As a visiting fellow, Rybinski has been participating in the Sentiment-analysis project of TK MILAB, in which the political sentiment analysis of political content through large news corpora is carried out. He cooperated in creating a Hungarian political sentiment dictionary, and worked on the „A computational politics framework for assessing the IO (de)legitimation. A case study of twelve IOs in six post-socialist countries” research with Orsolya Ring to construct a new model of researching how influential domestic politicians use the media channel to legitimize or delegitimize the twelve analyzed International Organizations. The research is based on a corpus consisting one million articles in 22 newspapers focusing on Russia, Kazakhstan, Belarus, Ukraine, Poland and Hungary. Through the TK MILAB Speakers Series he is also holding a seminar in the topic of „Media freedom, bias, and manipulation in post-soviet space. A machine learning analysis of one million articles from five countries” on Tuesday, 21 September 2021, 14:00 CET.

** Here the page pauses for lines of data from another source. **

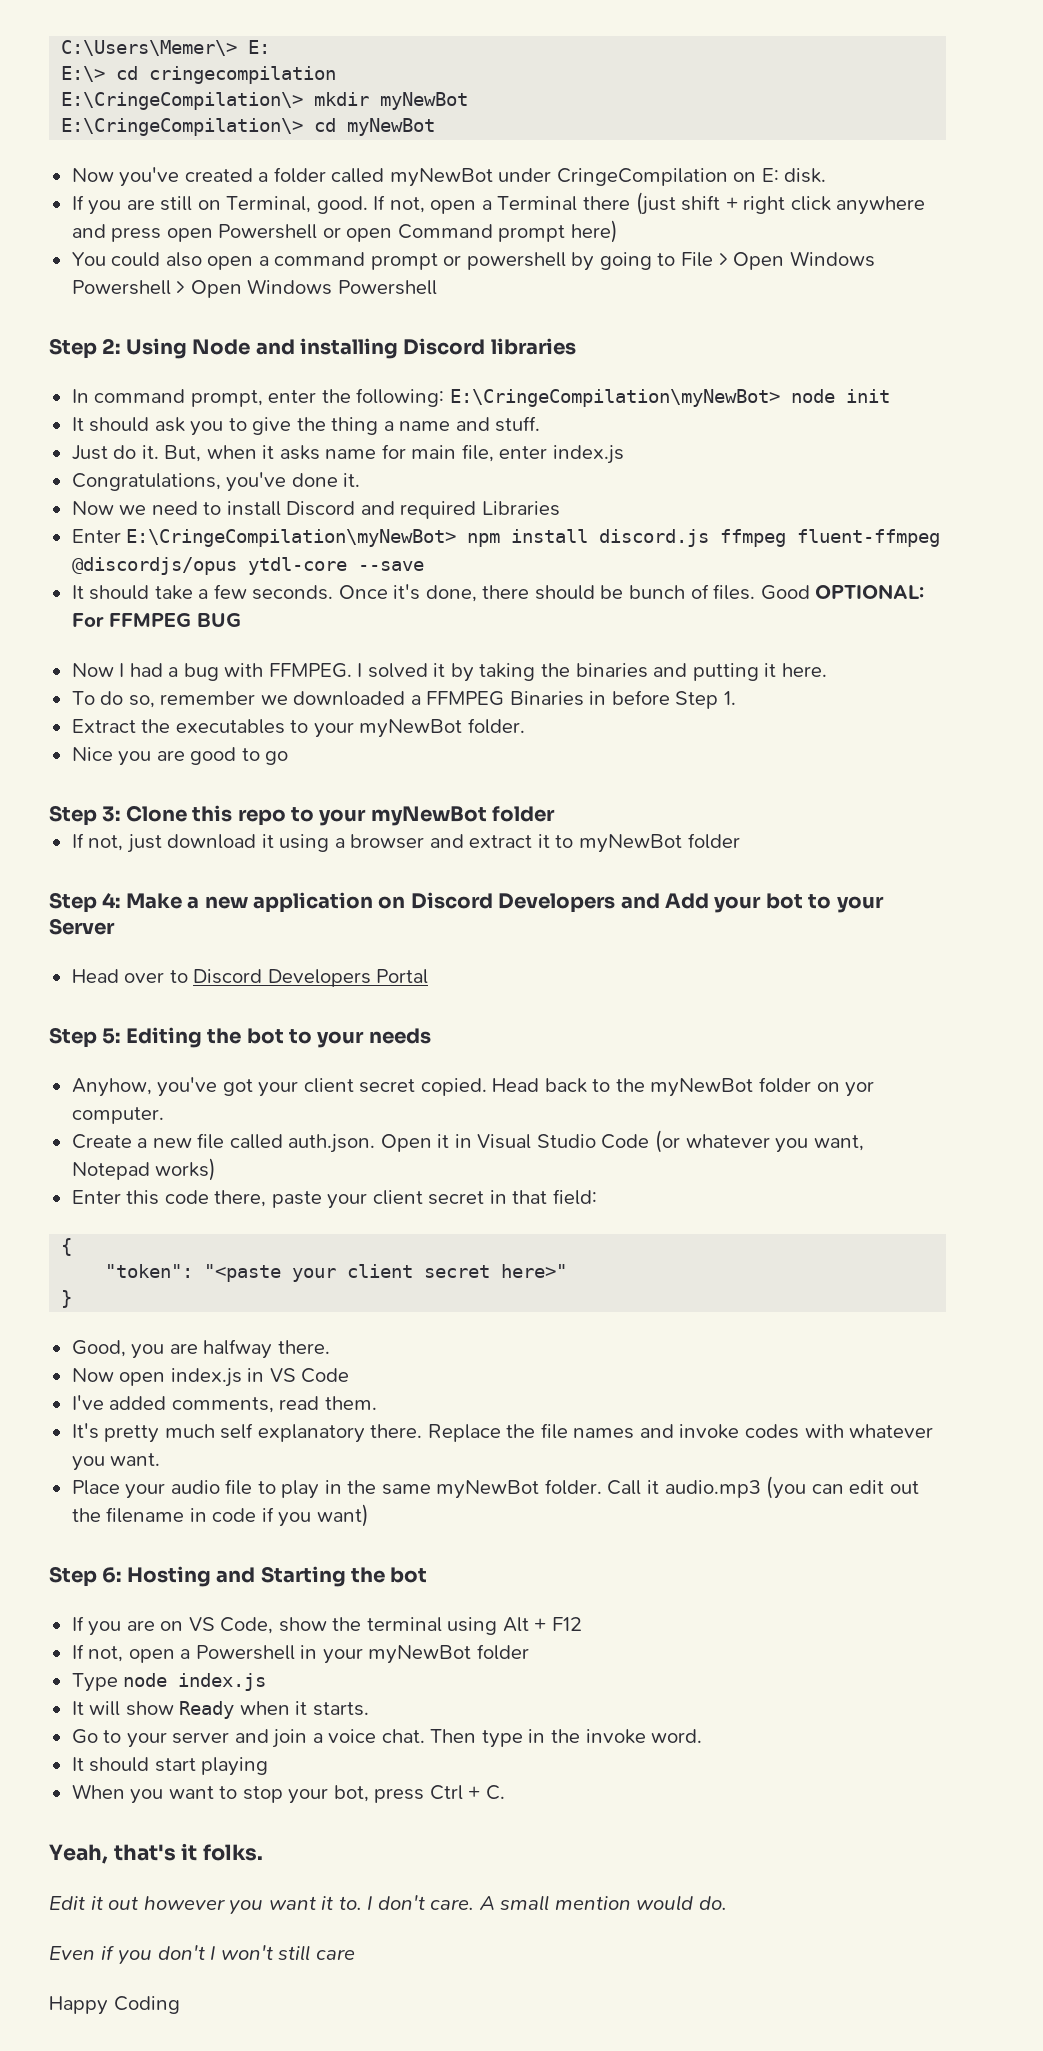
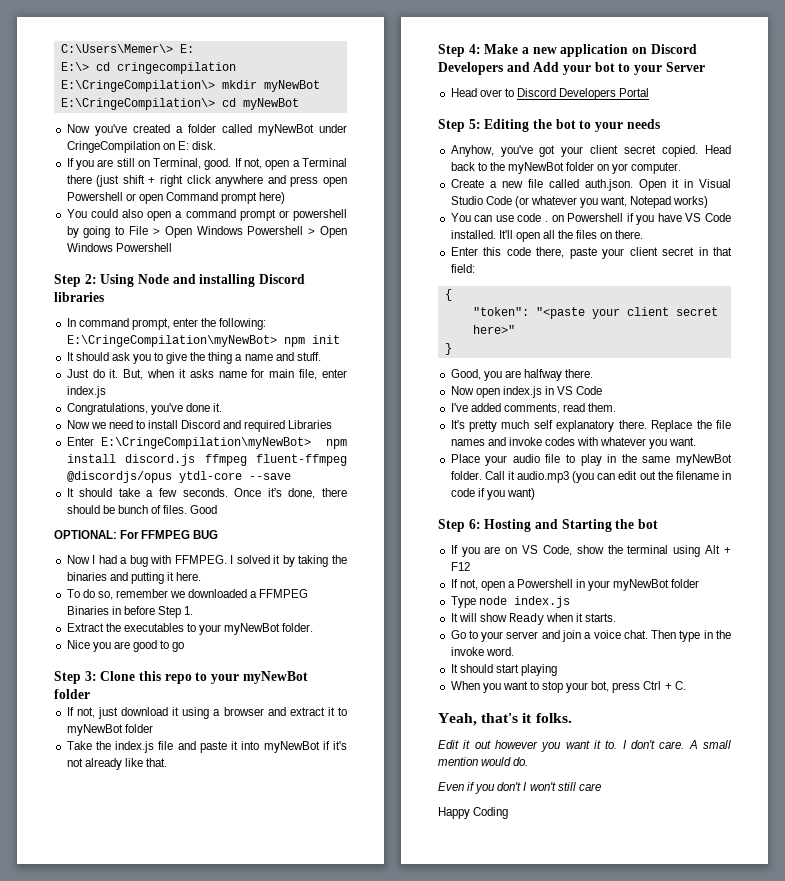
- In command prompt, enter the following: E:\CringeCompilation\myNewBot> node init
+ In command prompt, enter the following: E:\CringeCompilation\myNewBot> npm init
- Good OPTIONAL: For FFMPEG BUG
+ Good
+ OPTIONAL: For FFMPEG BUG
+ Take the index.js file and paste it into myNewBot if it's not already like that.
+ You can use code . on Powershell if you have VS Code installed. It'll open all the files on there.

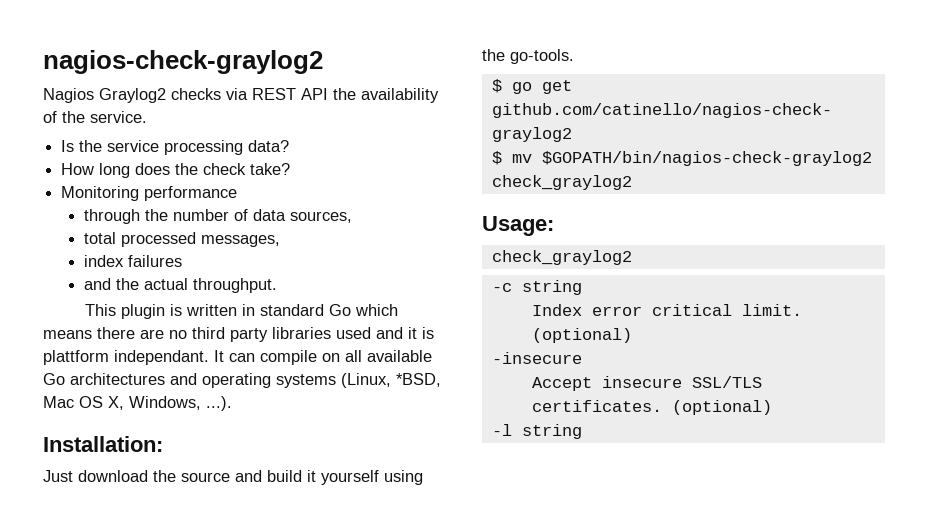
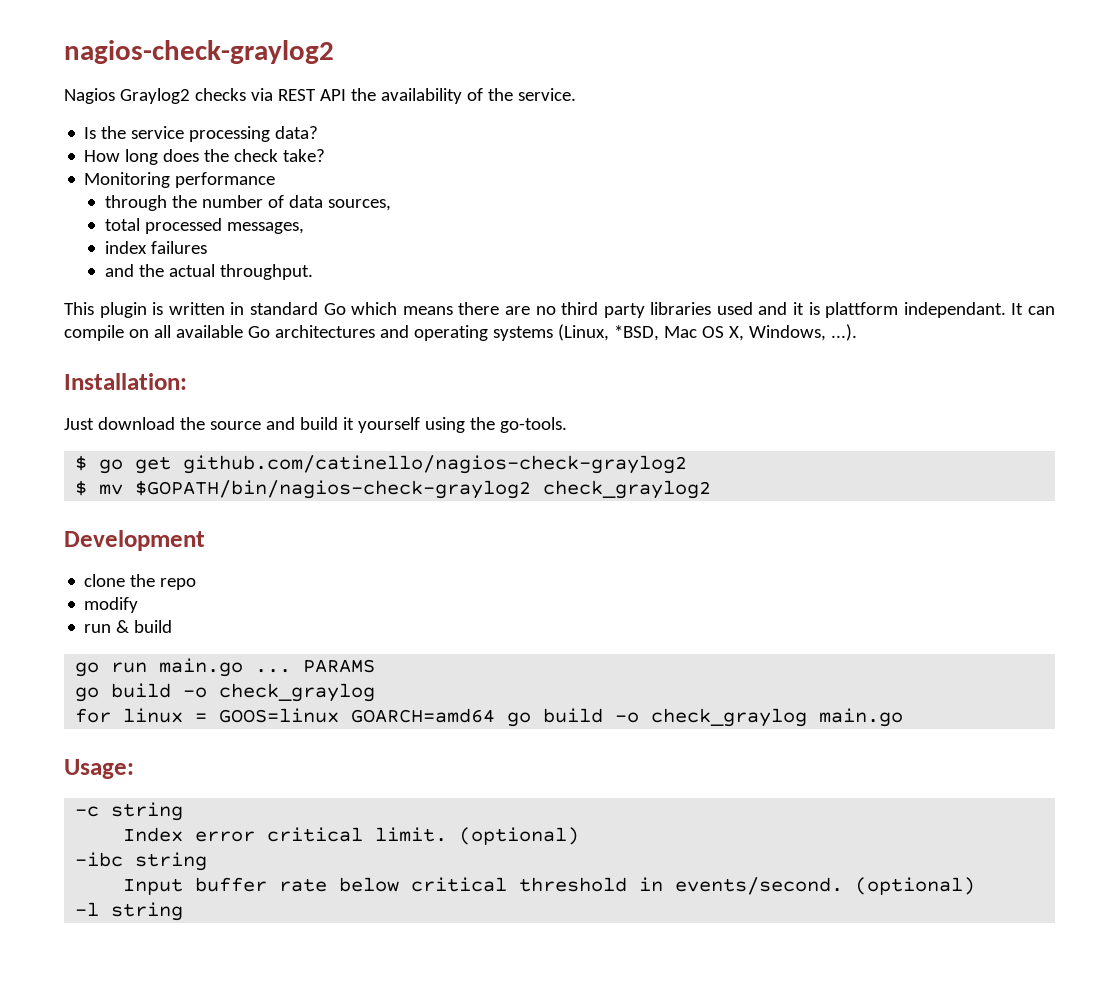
+ Development
+ clone the repo
+ modify
+ run & build
+ go run main.go ... PARAMS
+ go build -o check_graylog
+ for linux = GOOS=linux GOARCH=amd64 go build -o check_graylog main.go
  Usage:
- check_graylog2
- -insecure
- Accept insecure SSL/TLS certificates.
+ -ibc string
+ Input buffer rate below critical threshold in events/second.

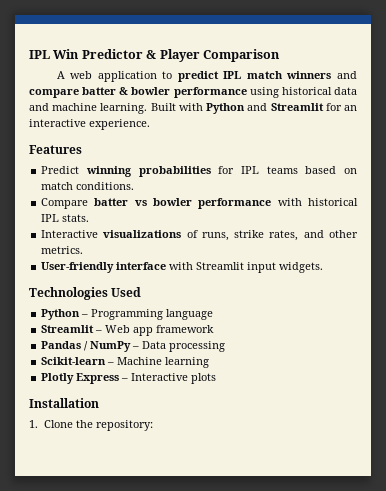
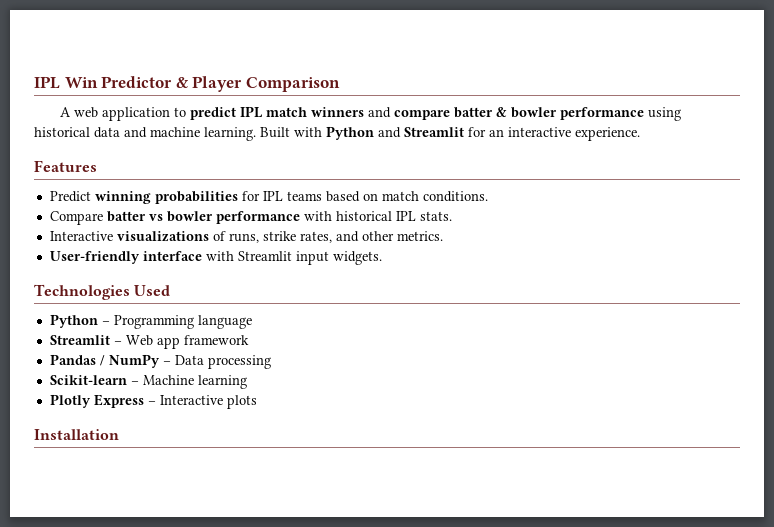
- 1. Clone the repository:

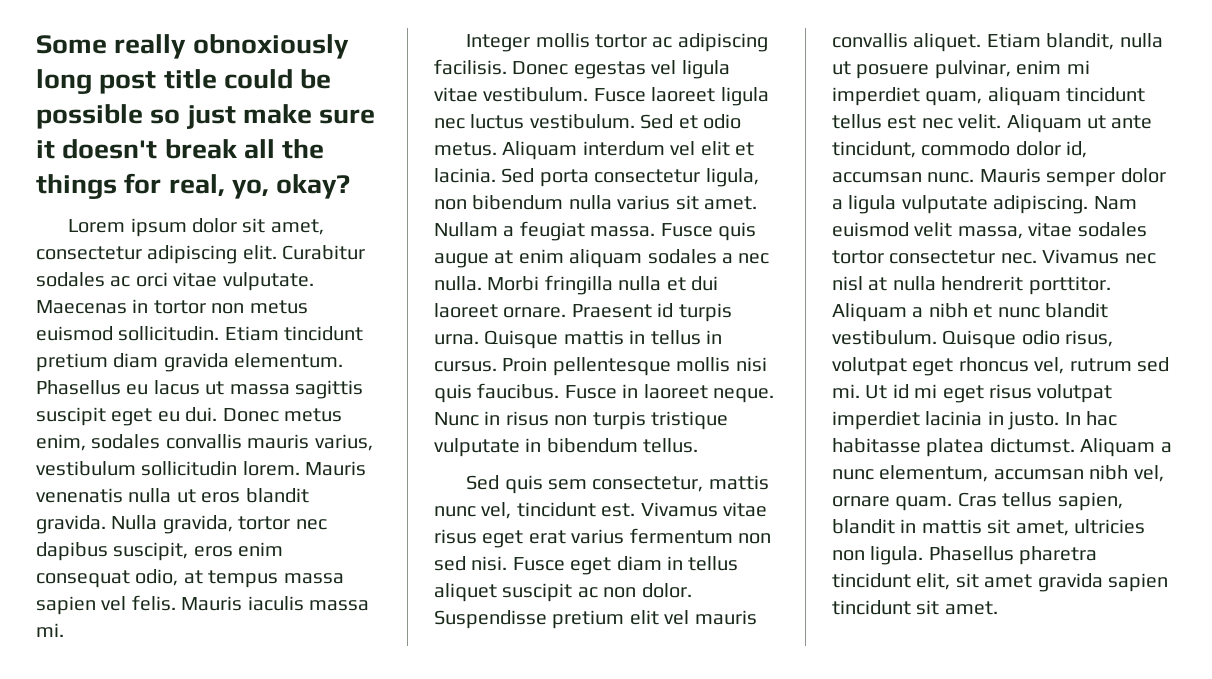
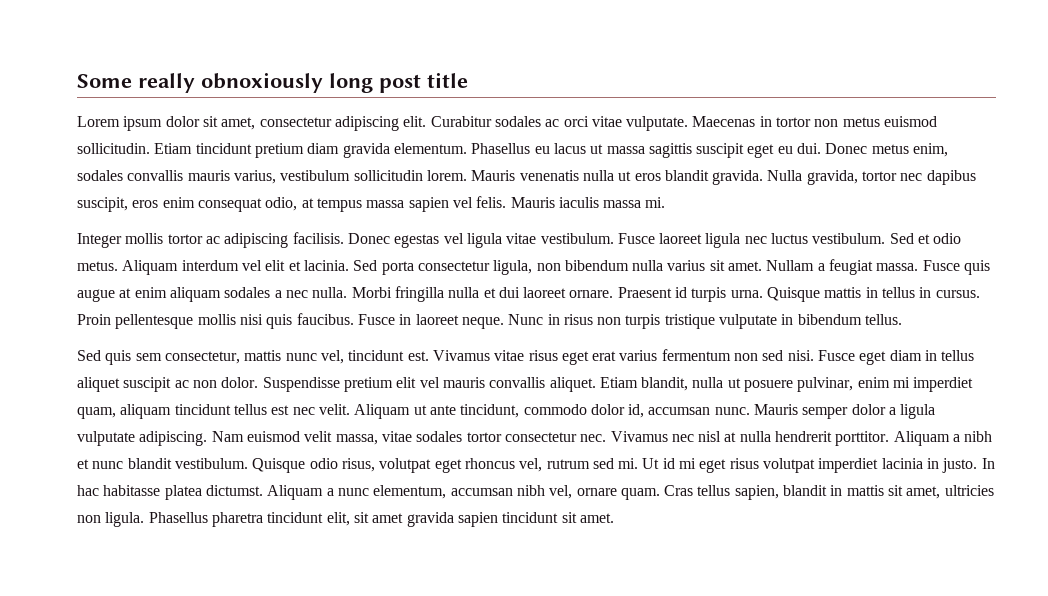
- Some really obnoxiously long post title could be possible so just make sure it doesn't break all the things for real, yo, okay?
+ Some really obnoxiously long post title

Rybinski is taking part of the Visegrád Fund application as well with Orsolya Ring and a fellow Czech partner in the Improved media and information literacy for increased resilience towards biased reporting, disinformation and propaganda objective of the Democratic Values and Media area. In this proposal, the researchers aim to analyze the media freedom in the V4 countries with the application of different text mining methods to develop a new model of identifying biases in online news platforms to promote conscious media consumption.